(Code change snippets)
>>>

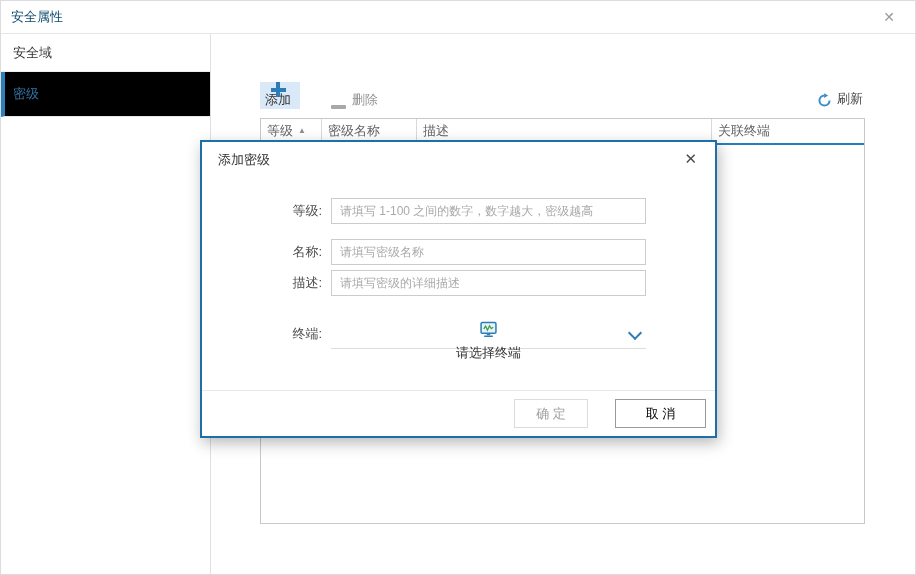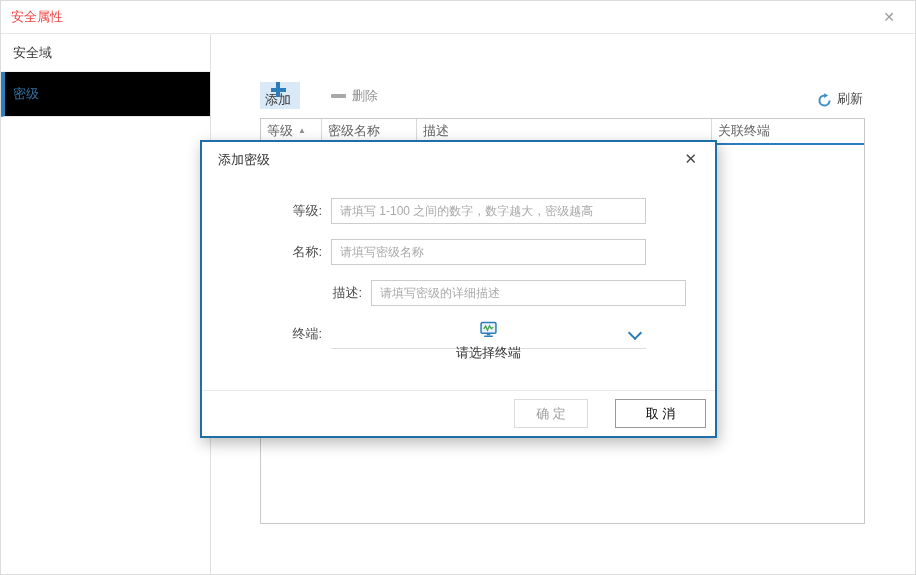--- a/index.html
+++ b/index.html
@@ -5,34 +5,34 @@
   html,body{margin:0;padding:0;}
   body{
     width:916px;height:575px;position:relative;overflow:hidden;
     background:#fff;color:#333;
     font-family:"Liberation Sans","DejaVu Sans",sans-serif;font-size:13px;
   }
   .window{position:absolute;inset:0;border:1px solid #dcdcdc;box-sizing:border-box;background:#fff;}
 
   
   .titlebar{position:absolute;left:0;top:0;right:0;height:32px;border-bottom:1px solid #e6e6e6;background:#fff;}
-  .titlebar .title{position:absolute;left:10px;top:0;line-height:32px;color:#ef4444;}
+  .titlebar .title{position:absolute;left:10px;top:0;line-height:32px;color:#0c4a6e;}
   .titlebar .close{position:absolute;right:14px;top:0;width:24px;line-height:32px;text-align:center;color:#9a9a9a;font-size:14px;cursor:pointer;}
 
   
   .sidebar{position:absolute;left:0;top:33px;bottom:0;width:210px;background:#fff;border-right:1px solid #e0e0e0;box-sizing:border-box;}
   .side-item{position:relative;height:37px;line-height:37px;padding-left:12px;border-bottom:1px solid #efefef;color:#333;cursor:pointer;}
   .side-item.selected{height:44px;line-height:44px;background:#000000;color:#3472a3;border-left:4px solid #2e7fba;padding-left:8px;border-bottom:1px solid #e9e9e9;}
 
   
   .btn-add{position:absolute;left:259px;top:81px;height:27px;display:flex;align-items:center;gap:6px;padding:0 9px 0 5px;background:#d9e9f7;cursor:pointer;flex-direction:column;}
   .icon-plus{position:relative;width:15px;height:15px;display:inline-block;}
   .icon-plus::before{content:'';position:absolute;left:5.5px;top:0;width:4px;height:15px;background:#2b7cb9;}
   .icon-plus::after{content:'';position:absolute;top:5.5px;left:0;width:15px;height:4px;background:#2b7cb9;}
-  .btn-del{position:absolute;left:324px;top:81px;height:27px;display:flex;align-items:center;gap:6px;padding:0 6px;color:#929292;cursor:pointer;}
+  .btn-del{position:absolute;left:324px;top:81px;height:27px;display:flex;align-items:flex-end;gap:6px;padding:0 6px;color:#929292;cursor:pointer;}
   .icon-minus{display:inline-block;width:15px;height:4px;background:#a8a8a8;border-radius:1px;}
   .btn-refresh{position:absolute;right:52px;top:82px;height:25px;display:flex;align-items:flex-end;gap:5px;color:#444;cursor:pointer;}
 
   
   .table{position:absolute;left:259px;top:117px;width:605px;height:406px;border:1px solid #c9c9c9;box-sizing:border-box;background:#fff;}
   .thead{display:flex;height:24px;border-bottom:2px solid #2b7cb9;}
   .th{box-sizing:border-box;line-height:23px;padding-left:6px;color:#636363;border-right:1px solid #d9d9d9;white-space:nowrap;cursor:pointer;}
   .th.c1{width:61px;}
   .th.c2{width:95px;}
   .th.c3{width:295px;}
@@ -116,21 +116,21 @@
     <div class="form-row" style="top:56px;">
       <span class="form-label">等级:</span>
       <input class="form-input" type="text" placeholder="请填写 1-100 之间的数字，数字越大，密级越高" style="">
     </div>
 
     <div class="form-row" style="top:97px;">
       <span class="form-label">名称:</span>
       <input class="form-input" type="text" placeholder="请填写密级名称" style="">
     </div>
 
-    <div class="form-row" style="top:138px;margin-left:40px;">
+    <div class="form-row" style="top:128px;">
       <span class="form-label">描述:</span>
       <input class="form-input" type="text" placeholder="请填写密级的详细描述" style="">
     </div>
 
     <div class="form-row" style="top:179px;">
       <span class="form-label">终端:</span>
       <div class="terminal-select">
         <span style="display:inline-flex;">
           <svg width="17" height="17" viewBox="0 0 16 16">
             <rect x="1" y="1.5" width="14" height="10" rx="1" fill="#e7f2fb" stroke="#2b7cb9" stroke-width="1.4"></rect>

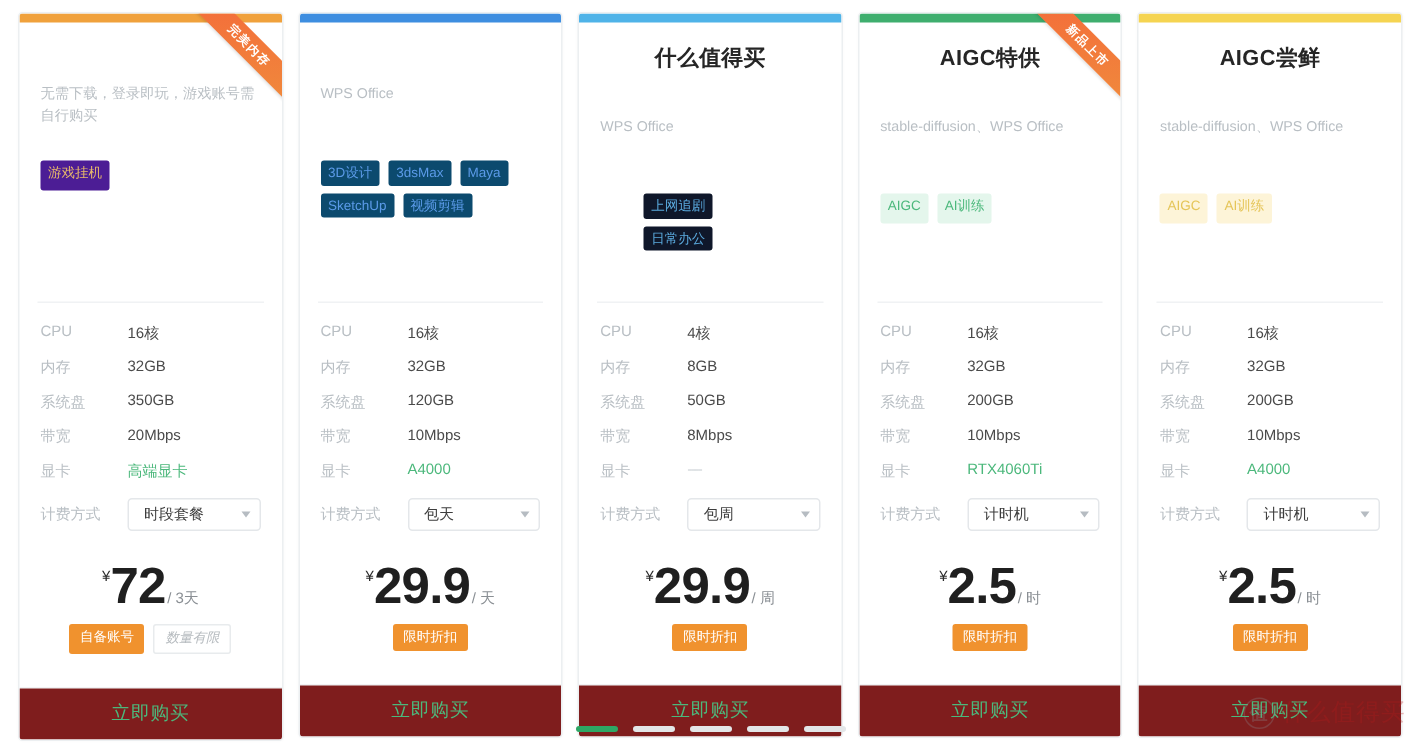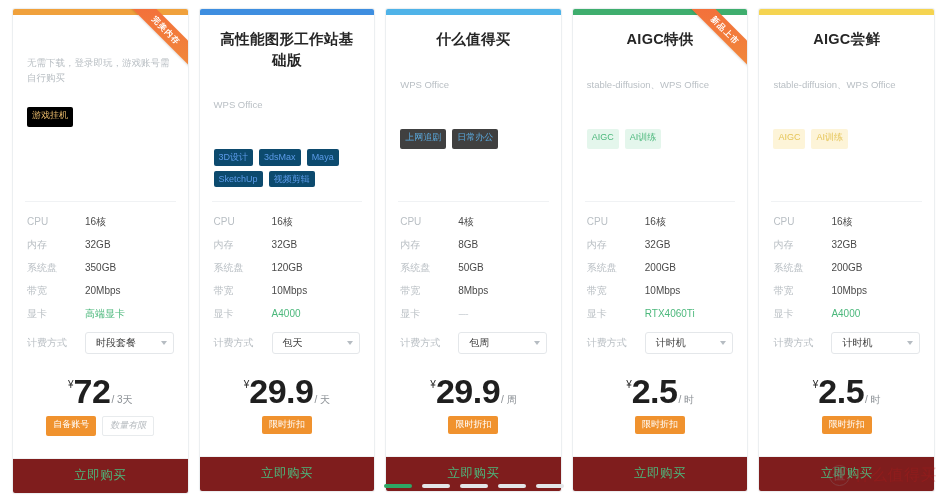--- a/index.html
+++ b/index.html
@@ -59,24 +59,24 @@
     min-height: 20px;
   }
   .tag {
     font-size: 9px;
     padding: 2px 5px;
     border-radius: 2px;
     line-height: 1.4;
     white-space: nowrap;
   }
   .tag.blue   { background:#0c4a6e; color:#5b9ae8; }
-  .tag.lblue  { background:#404040; color:#5aa9dd; }
+  .tag.lblue  { background:#0f172a; color:#5aa9dd;margin-left:29px; }
   .tag.green  { background:#e4f6ec; color:#4cb87c; }
   .tag.yellow { background:#fdf4d8; color:#e5c558; }
-  .tag.orange { background:#000000; color:#e8b96a; }
+  .tag.orange { background:#4c1d95; color:#e8b96a; }
 
   .divider { height:1px; background:#f0f2f4; margin: 10px 12px 0 12px; }
 
   .specs { padding: 8px 14px 4px 14px; }
   .spec-row {
     display: flex;
     align-items: center;
     height: 23px;
     font-size: 10px;
   }
@@ -258,21 +258,20 @@
             <span class="badge solid">自备账号</span>
             <span class="badge ghost">数量有限</span>
           </div>
         </div>
         <div class="buy-divider"></div>
         <div class="buy-btn">立即购买</div>
       </div>
       <div class="card">
         <div class="card-topbar" style="background:#3e8ee0"></div>
         <div class="card-head">
-          <div class="card-title">高性能图形工作站基础版</div>
           <div class="card-desc">WPS Office</div>
           <div class="tag-wrap">
             <span class="tag blue">3D设计</span>
             <span class="tag blue">3dsMax</span>
             <span class="tag blue">Maya</span>
             <span class="tag blue">SketchUp</span>
             <span class="tag blue">视频剪辑</span>
           </div>
         </div>
         <div class="divider"></div>

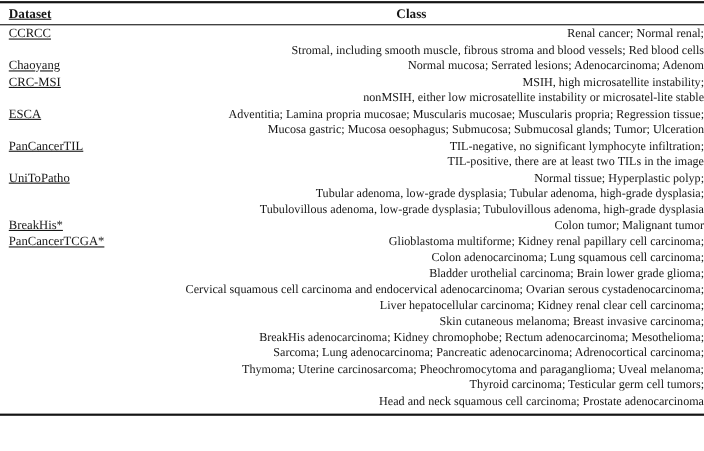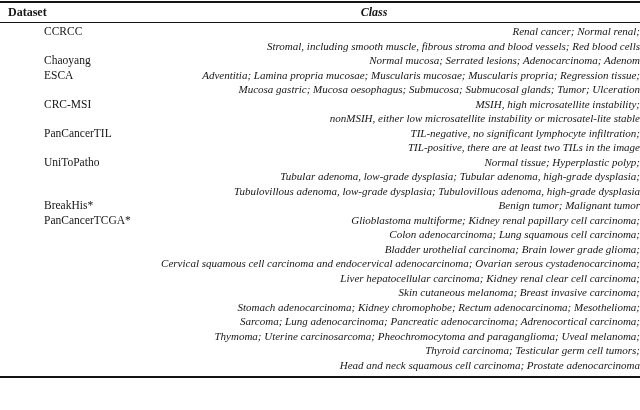--- a/index.html
+++ b/index.html
@@ -31,40 +31,39 @@
   .header-row {
     display: flex;
     align-items: center;
     height: 19px;
   }
   .col-dataset {
     width: 100px;
     flex: 0 0 100px;
     padding-left: 8px;
     text-align: left;
+    text-decoration: underline;
   }
   .col-classes {
     flex: 1 1 auto;
     text-align: center;
     min-width: 0;
-    font-style: italic;
   }
   .header-row .col-dataset,
   .header-row .col-classes {
     font-weight: bold;
     font-size: 12px;
   }
   .body-rows {
     padding-top: 1px;
     padding-bottom: 4px;
   }
   .row {
     display: flex;
     align-items: flex-start;
-    margin-left: 36px;
   }
   .dataset-cell {
     font-size: 11.5px;
     line-height: 14.5px;
     white-space: nowrap;
   }
   .class-cell {
     font-size: 11px;
     text-align: right;
   }
@@ -97,32 +96,32 @@
   </div>
 
   <div class="row">
     <div class="col-dataset dataset-cell">Chaoyang</div>
     <div class="col-classes class-cell">
           <div class="class-line">Normal mucosa; Serrated lesions; Adenocarcinoma; Adenom</div>
         </div>
   </div>
 
   <div class="row">
+    <div class="col-dataset dataset-cell">CRC-MSI</div>
+    <div class="col-classes class-cell">
+          <div class="class-line">MSIH, high microsatellite instability;</div>
+          <div class="class-line">nonMSIH, either low microsatellite instability or microsatel-lite stable</div>
+        </div>
+  </div>
+
+  <div class="row">
     <div class="col-dataset dataset-cell">ESCA</div>
     <div class="col-classes class-cell">
           <div class="class-line">Adventitia; Lamina propria mucosae; Muscularis mucosae; Muscularis propria; Regression tissue;</div>
           <div class="class-line">Mucosa gastric; Mucosa oesophagus; Submucosa; Submucosal glands; Tumor; Ulceration</div>
-        </div>
-  </div>
-
-  <div class="row">
-    <div class="col-dataset dataset-cell">CRC-MSI</div>
-    <div class="col-classes class-cell">
-          <div class="class-line">MSIH, high microsatellite instability;</div>
-          <div class="class-line">nonMSIH, either low microsatellite instability or microsatel-lite stable</div>
         </div>
   </div>
 
   <div class="row">
     <div class="col-dataset dataset-cell">PanCancerTIL</div>
     <div class="col-classes class-cell">
           <div class="class-line">TIL-negative, no significant lymphocyte infiltration;</div>
           <div class="class-line">TIL-positive, there are at least two TILs in the image</div>
         </div>
   </div>
@@ -132,34 +131,34 @@
     <div class="col-classes class-cell">
           <div class="class-line">Normal tissue; Hyperplastic polyp;</div>
           <div class="class-line">Tubular adenoma, low-grade dysplasia; Tubular adenoma, high-grade dysplasia;</div>
           <div class="class-line">Tubulovillous adenoma, low-grade dysplasia; Tubulovillous adenoma, high-grade dysplasia</div>
         </div>
   </div>
 
   <div class="row">
     <div class="col-dataset dataset-cell">BreakHis*</div>
     <div class="col-classes class-cell">
-          <div class="class-line">Benign tumor; Malignant tumor</div>
+          <div class="class-line">Colon tumor; Malignant tumor</div>
         </div>
   </div>
 
   <div class="row">
     <div class="col-dataset dataset-cell">PanCancerTCGA*</div>
     <div class="col-classes class-cell">
           <div class="class-line">Glioblastoma multiforme; Kidney renal papillary cell carcinoma;</div>
           <div class="class-line">Colon adenocarcinoma; Lung squamous cell carcinoma;</div>
           <div class="class-line">Bladder urothelial carcinoma; Brain lower grade glioma;</div>
           <div class="class-line">Cervical squamous cell carcinoma and endocervical adenocarcinoma; Ovarian serous cystadenocarcinoma;</div>
           <div class="class-line">Liver hepatocellular carcinoma; Kidney renal clear cell carcinoma;</div>
           <div class="class-line">Skin cutaneous melanoma; Breast invasive carcinoma;</div>
-          <div class="class-line">Stomach adenocarcinoma; Kidney chromophobe; Rectum adenocarcinoma; Mesothelioma;</div>
+          <div class="class-line">BreakHis adenocarcinoma; Kidney chromophobe; Rectum adenocarcinoma; Mesothelioma;</div>
           <div class="class-line">Sarcoma; Lung adenocarcinoma; Pancreatic adenocarcinoma; Adrenocortical carcinoma;</div>
           <div class="class-line">Thymoma; Uterine carcinosarcoma; Pheochromocytoma and paraganglioma; Uveal melanoma;</div>
           <div class="class-line">Thyroid carcinoma; Testicular germ cell tumors;</div>
           <div class="class-line">Head and neck squamous cell carcinoma; Prostate adenocarcinoma</div>
         </div>
   </div>
 </div>
 
   <div class="rule-bottom"></div>
 </div>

<<<

THE PROBLEM
Where in the records above does the word "sizing" appear? Copy each line that holds it.

YOUR SOLUTION
   .window{position:absolute;inset:0;border:1px solid #dcdcdc;box-sizing:border-box;background:#fff;}
   .sidebar{position:absolute;left:0;top:33px;bottom:0;width:210px;background:#fff;border-right:1px solid #e0e0e0;box-sizing:border-box;}
   .table{position:absolute;left:259px;top:117px;width:605px;height:406px;border:1px solid #c9c9c9;box-sizing:border-box;background:#fff;}
   .th{box-sizing:border-box;line-height:23px;padding-left:6px;color:#636363;border-right:1px solid #d9d9d9;white-space:nowrap;cursor:pointer;}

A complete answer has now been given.